Ebola: Southport Company leading the fight in International health Catastrophe

“Their engineers typically head out to aid with installation but as a result of the Ebola threat, engineers utilized by aid agencies and organisations are being delivered to be trained up at the plant at Canning Road Industrial Estate rather than But we are geared toward all these things, anyhow. The previous time demand was similar to this was the Iraq War.

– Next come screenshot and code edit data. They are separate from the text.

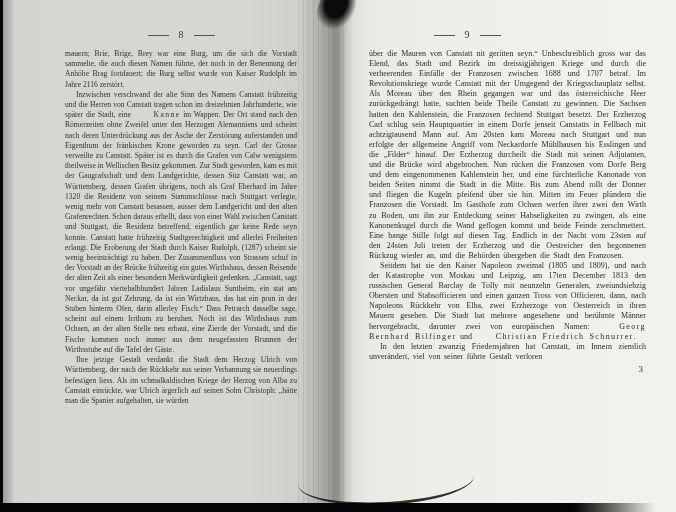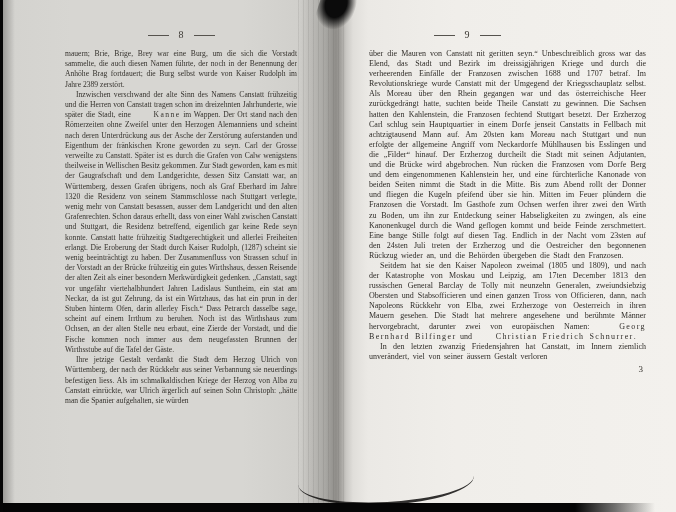"mauern; Brie, Brige, Brey war" span { text: 2389 -> 2116 }
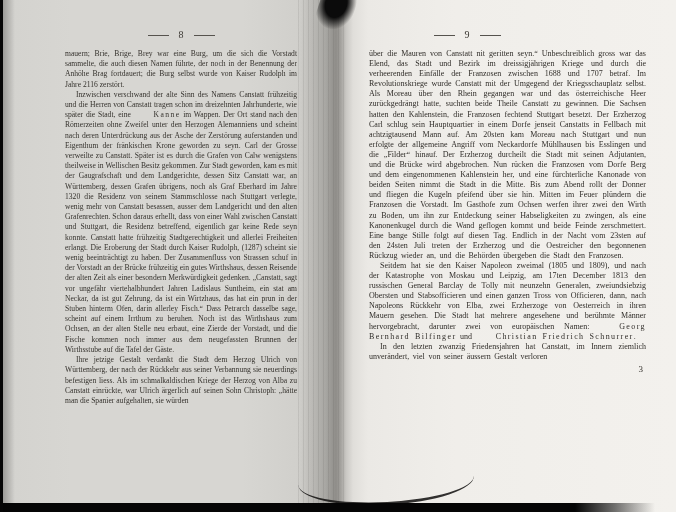"In den letzten zwanzig Friedensjahren" span { text: äussern -> führte }
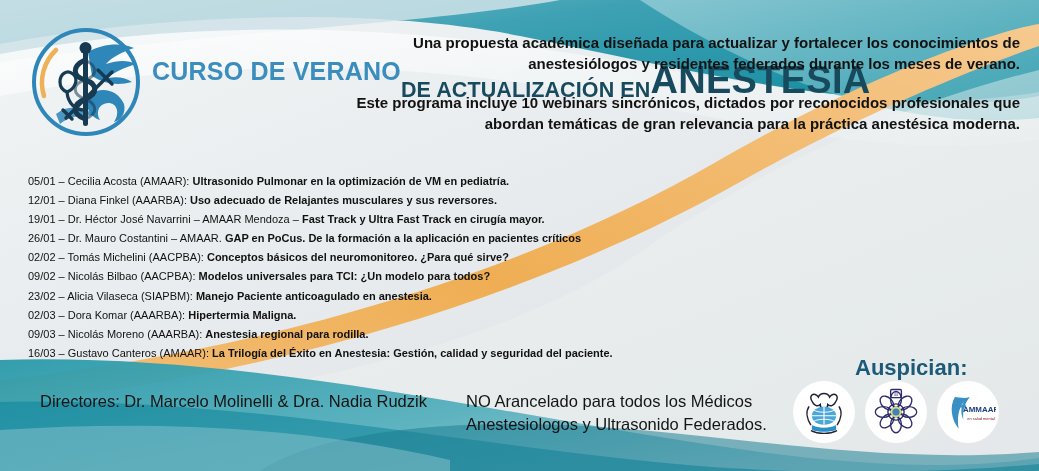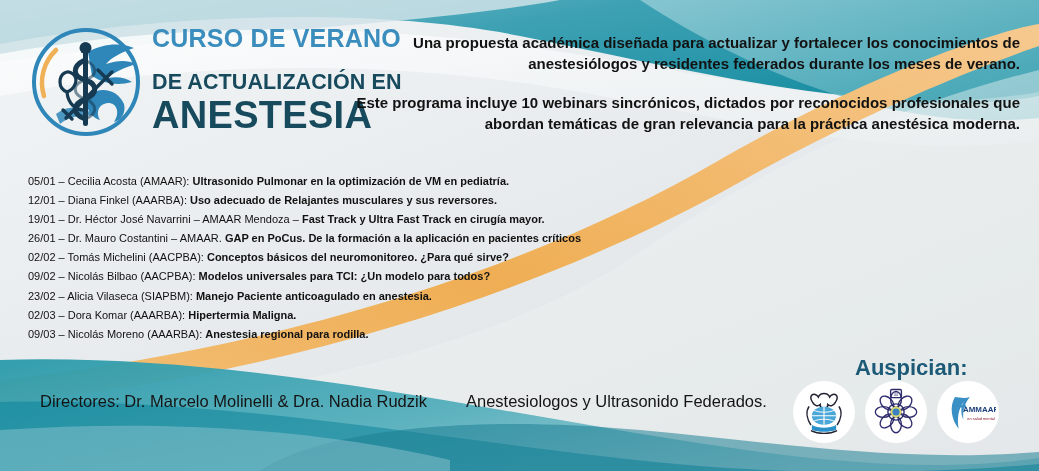"CURSO DE VERANO" .logo-words { flex-direction: column -> none }
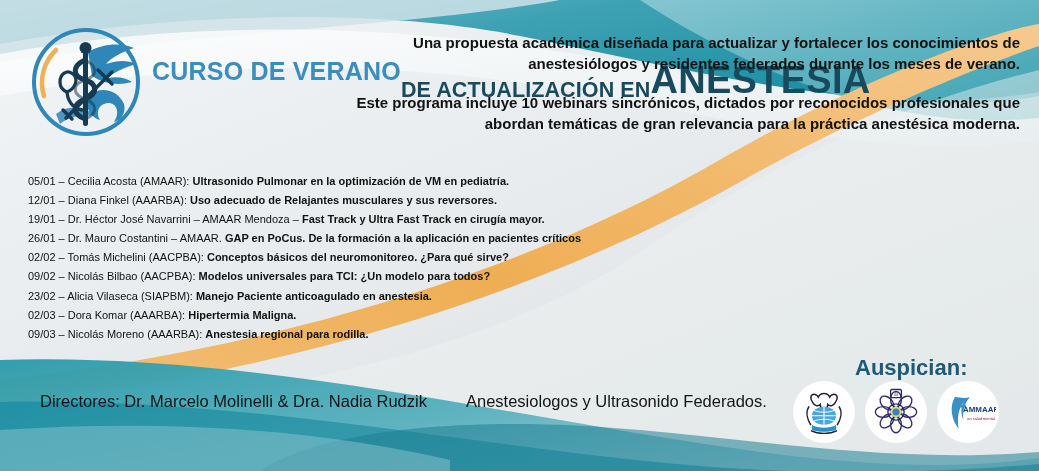"16/03 – Gustavo Canteros (AMAAR):" div.sch-line { html: none -> <div><span>16/03 – Gustavo Canteros (AMAAR): </span><span>La Trilogía del Éxito en Anestesia: Gestión, calidad y seguridad del paciente.</span></div> }
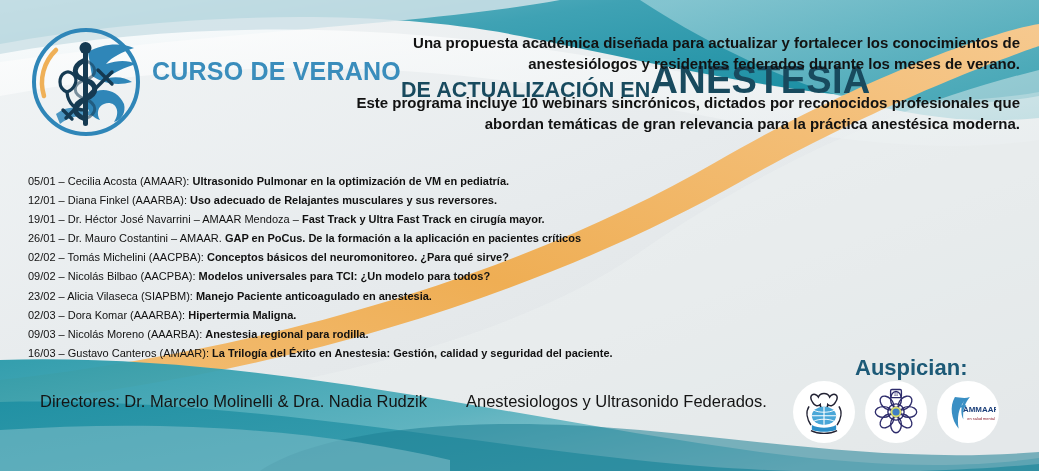"NO Arancelado para todos los" div { html: none -> <div>NO Arancelado para todos los Médicos</div> }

We have set up a separate plant so when it will happen we could handle it.”

British Army medics have been shipped to Sierra Leone yesterday as global leaders promised to measure the global community’s attempts to halt the spread of the disease which has up to now taken over 4,000 lives.

Sales and marketing manager Paul Niklas said they’d over a hundred orders from global organisations and aid agencies, such as the United Nations and the Red Cross.

He said most of their work force was dedicated to manufacturing the incinerators.

Mr Niklas explained:”We feel really proud of the fact they have come to us and we have a item that is part of the solution.

“Since this has to be contained at the origin.

“As soon as you begin trying to move waste, it can spread further and farther.

“Our incinerators burn 850 degrees Celsius which burns the toxins, then from the second chamber they burn the gases out of that at 1,200 degrees so what’s coming from the chimney is clean.

“Along with our incinerators are mobile, also, so they can be carried to the source”

British Army medics were sent to Sierra Leone yesterday as global leaders promised to step up the international community’s efforts to halt the spread of the disease which has so far taken more than 4,000 lives.